La modernidad, entonces, se institucionalizó en el nacionalismo y el Estado-nación, conjuntando un tipo específico de organización política (el Estado territorialmente soberano) con un tipo específico de identidad colectiva: la comunidad imaginada o nación[8]. Para algunos autores[9], la modernidad implicó una agitación de los presupuestos normativos sobre los que descansaba la legitimidad del poder político: un Estado liberal, secularizado y separado completamente del factor religioso y la tradición, encontraría dificultades para mantener la cohesión interna y se debilitaría. Ante esto, Anderson argumenta que la solución para evitar la desintegración del grupo dentro de un espacio territorial determinado fue el desarrollo del nacionalismo, que algunos otros autores[10] han caracterizado, incluso, como una religión civil, retomando y reconstituyendo el término rousseauniano. La Razónilustrada se convertiría en aquella que regiría lo público, deviniendo éste en un espacio de reflexión cuyos atributos morales derivaban necesariamente de la naturaleza humana: el modelo ideal serían los derechos humanos[11].
[1] Robert Bellah. Religion in Human Evolution. (The Belknap Press of Harvard University Press, 2011).
[2] Ibid.
[3] Ibid.
[4] José Casanova. Genealogías de la secularización. (Anthropos, 2012).
[5] Schmuel N. Eisenstadt. “Some observations on Multiple Modernities”. En Sachsenmaier & Riedel (eds.), Reflections on Multiple Modernities. European, Chinese and Other Interprétations (Brill, 2002).
[6] Roberto Blancarte. “El Estado laico y Occidente”. Revista Mexicana de Ciencias Políticas y Sociales, 2009, 61, 226, pp. 141-157.
[7] Ibid.
[8] Matthias Koenig. “Politics and religion in European nation-states: institutional varieties and contemporary transformations”. En Giesen & Suber (Eds.), Religion and politics: cultural perspectives (Brill, 2005).
[9] Andrea Greppi. “Laicidad y relativismo.
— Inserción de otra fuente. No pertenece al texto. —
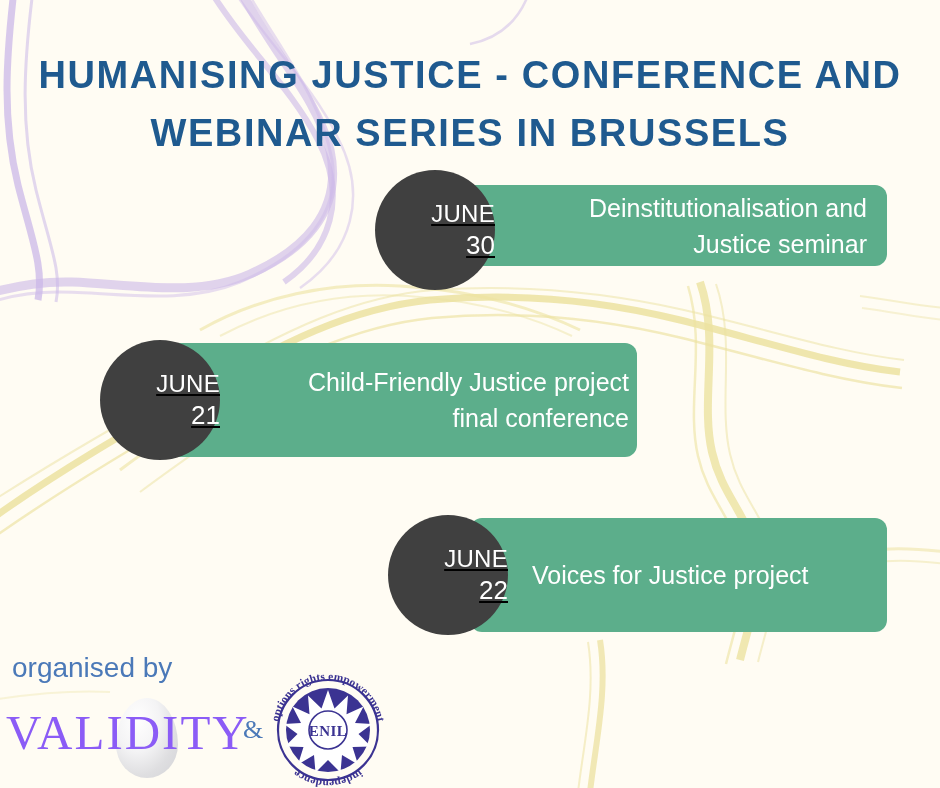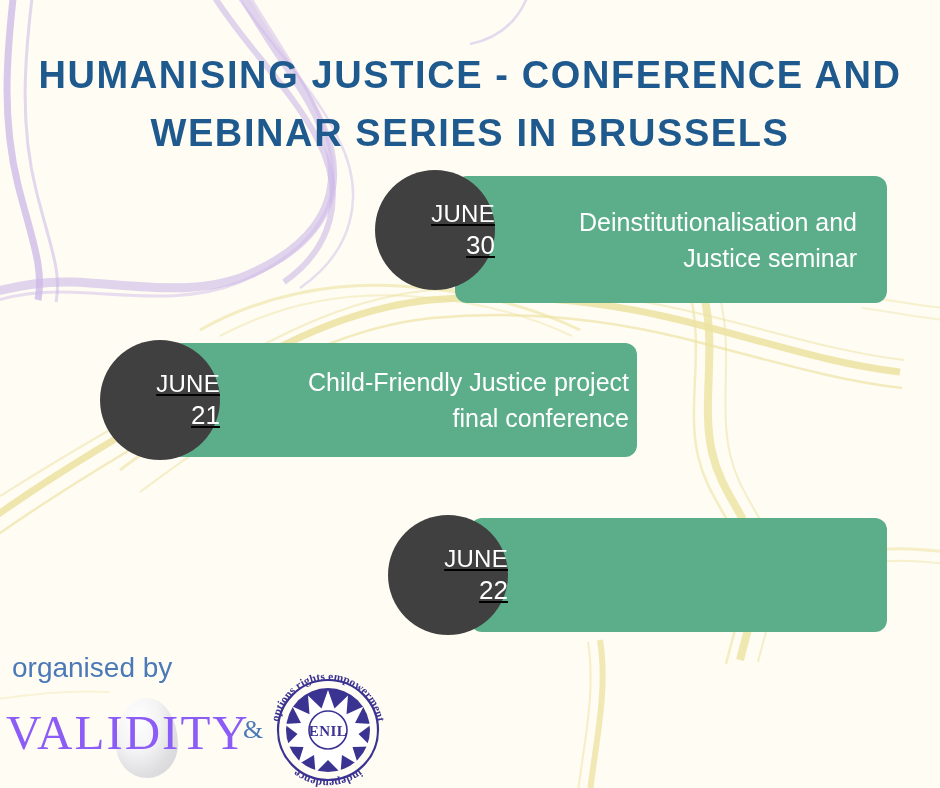"Deinstitutionalisation and" div.event-bar { height: 127px -> 81px; padding: 0 30px 0 70px -> 0 20px 0 70px; top: 176px -> 185px }
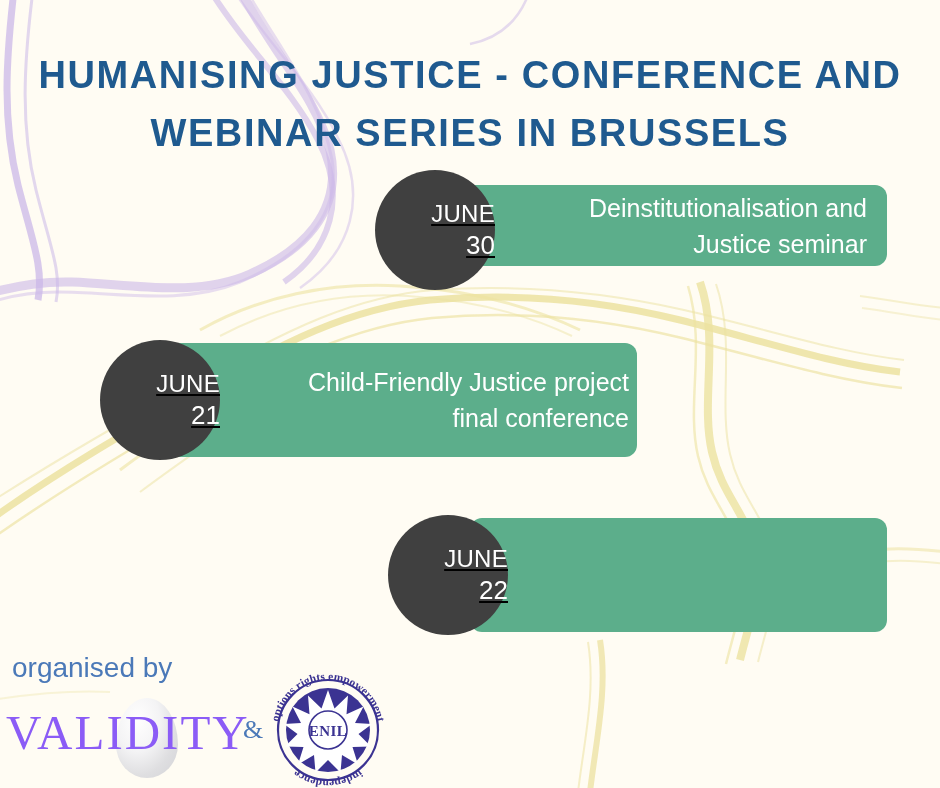"Voices for Justice project" span { html: none -> <span>Voices for Justice project</span> }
Diálogos sobre lo que tiene que estar dentro y lo que queremos dejar fuera de la esfera pública”. Salazar Ugarte & Capdeville (Coords.), Para entender y pensar la laicidad (IIJ-UNAM/Cámara de Diputados/IFE/Miguel Ángel Porrúa, 2013); Benedict Anderson. Comunidades imaginadas. Reflexiones sobre el origen y la difusión del nacionalismo. (FCE, 2006).
[10] Robert Bellah & Phillip Hammond. Varieties of civil religion. (Wipf and Stock, 2013).
[11] Judit Bokser Liwerant. Ética y diversidad: viejos interrogantes y nuevos desafíos. Estudios 42, 1995, 31-48.